_Work required_: Would you transcribe the listing exactly as it stands, minus any images?

☆ ☆ ☆ ☆ ☆ ☆ ☆

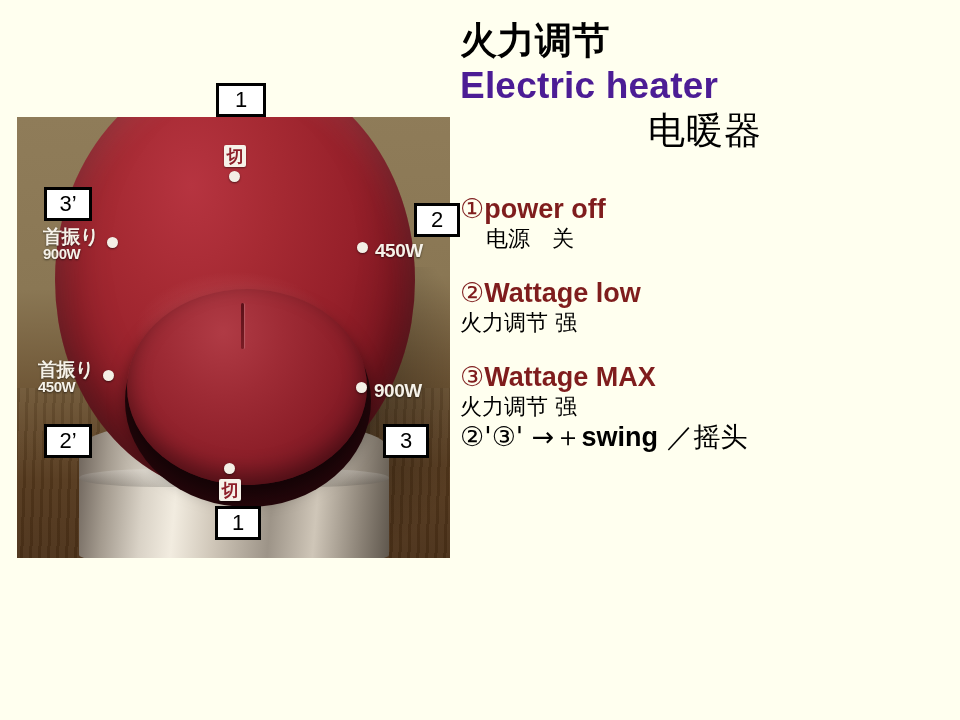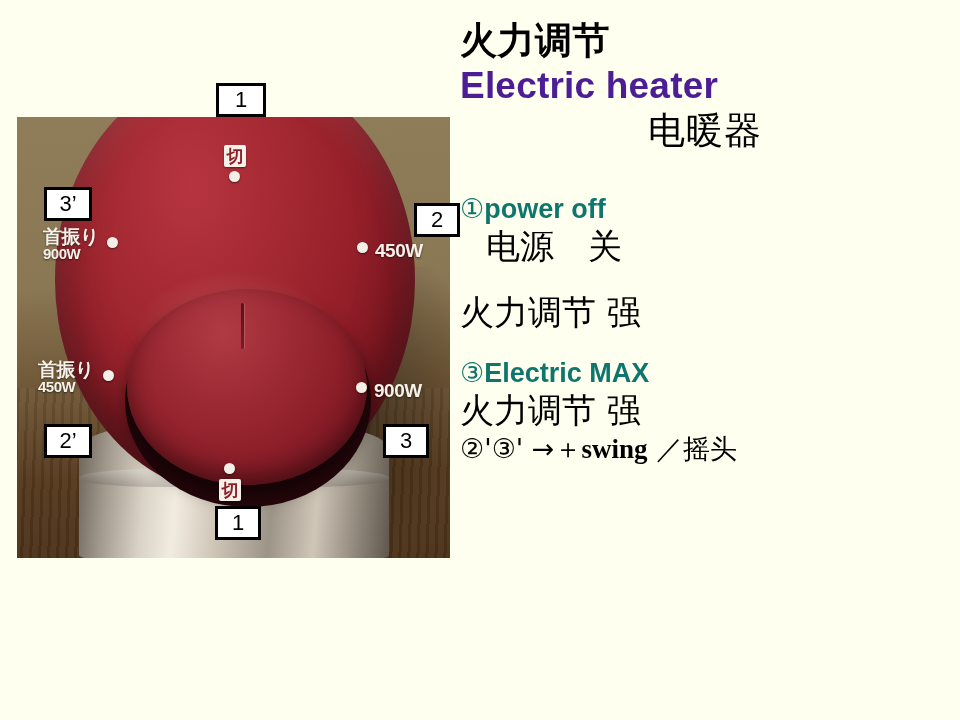--- a/index.html
+++ b/index.html
@@ -211,44 +211,44 @@
     text-align: center;
   }
   .spacer-lg { height: 40px; }
   .spacer-md { height: 24px; }
 
   .t-item {
     font-family: "Liberation Sans", sans-serif;
     font-weight: bold;
     font-size: 27px;
     line-height: 1.18;
-    color: #0f766e;
+    color: #7f1d1d;
     white-space: nowrap;
   }
   .t-item .circled {
     font-family: "DejaVu Sans", sans-serif;
     font-weight: normal;
   }
   .t-cn {
     font-family: "DejaVu Sans", sans-serif;
-    font-size: 34px;
+    font-size: 22px;
     line-height: 1.22;
     color: #000;
     white-space: nowrap;
   }
   .indent { padding-left: 26px; }
   .t-swing {
     font-family: "DejaVu Sans", sans-serif;
     font-size: 27px;
     line-height: 1.25;
     color: #000;
     white-space: nowrap;
   }
   .t-swing .en {
-    font-family: Liberation Serif, serif;
+    font-family: Liberation Sans, sans-serif;
     font-weight: bold;
   }
 </style>
 </head>
 <body style="background: rgb(255, 255, 239);">
 
 <div class="photo">
   <div class="desk"></div>
   <div class="desk-grain"></div>
   <div class="desk-shadow"></div>
@@ -309,26 +309,29 @@
 
   <div class="spacer-lg"></div>
 
   <div class="t-item">
     <span class="circled">①</span><span>power off</span>
   </div>
   <div class="t-cn indent">电源　关</div>
 
   <div class="spacer-md"></div>
 
+  <div class="t-item">
+    <span class="circled">②</span><span>Wattage low</span>
+  </div>
   <div class="t-cn">火力调节 强</div>
 
   <div class="spacer-md"></div>
 
   <div class="t-item">
-    <span class="circled">③</span><span>Electric MAX</span>
+    <span class="circled">③</span><span>Wattage MAX</span>
   </div>
   <div class="t-cn">火力调节 强</div>
 
   <div class="t-swing">
     <span>②'③'</span>
     <span>→＋</span><span class="en">swing</span>
     <span>／</span><span>摇头</span>
   </div>
 </div>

☆ ☆ ☆ ☆ ☆ ☆ ☆

_Problem solution_:
--- a/index.html
+++ b/index.html
@@ -211,44 +211,44 @@
     text-align: center;
   }
   .spacer-lg { height: 40px; }
   .spacer-md { height: 24px; }
 
   .t-item {
     font-family: "Liberation Sans", sans-serif;
     font-weight: bold;
     font-size: 27px;
     line-height: 1.18;
-    color: #0f766e;
+    color: #7f1d1d;
     white-space: nowrap;
   }
   .t-item .circled {
     font-family: "DejaVu Sans", sans-serif;
     font-weight: normal;
   }
   .t-cn {
     font-family: "DejaVu Sans", sans-serif;
-    font-size: 34px;
+    font-size: 22px;
     line-height: 1.22;
     color: #000;
     white-space: nowrap;
   }
   .indent { padding-left: 26px; }
   .t-swing {
     font-family: "DejaVu Sans", sans-serif;
     font-size: 27px;
     line-height: 1.25;
     color: #000;
     white-space: nowrap;
   }
   .t-swing .en {
-    font-family: Liberation Serif, serif;
+    font-family: Liberation Sans, sans-serif;
     font-weight: bold;
   }
 </style>
 </head>
 <body style="background: rgb(255, 255, 239);">
 
 <div class="photo">
   <div class="desk"></div>
   <div class="desk-grain"></div>
   <div class="desk-shadow"></div>
@@ -309,26 +309,29 @@
 
   <div class="spacer-lg"></div>
 
   <div class="t-item">
     <span class="circled">①</span><span>power off</span>
   </div>
   <div class="t-cn indent">电源　关</div>
 
   <div class="spacer-md"></div>
 
+  <div class="t-item">
+    <span class="circled">②</span><span>Wattage low</span>
+  </div>
   <div class="t-cn">火力调节 强</div>
 
   <div class="spacer-md"></div>
 
   <div class="t-item">
-    <span class="circled">③</span><span>Electric MAX</span>
+    <span class="circled">③</span><span>Wattage MAX</span>
   </div>
   <div class="t-cn">火力调节 强</div>
 
   <div class="t-swing">
     <span>②'③'</span>
     <span>→＋</span><span class="en">swing</span>
     <span>／</span><span>摇头</span>
   </div>
 </div>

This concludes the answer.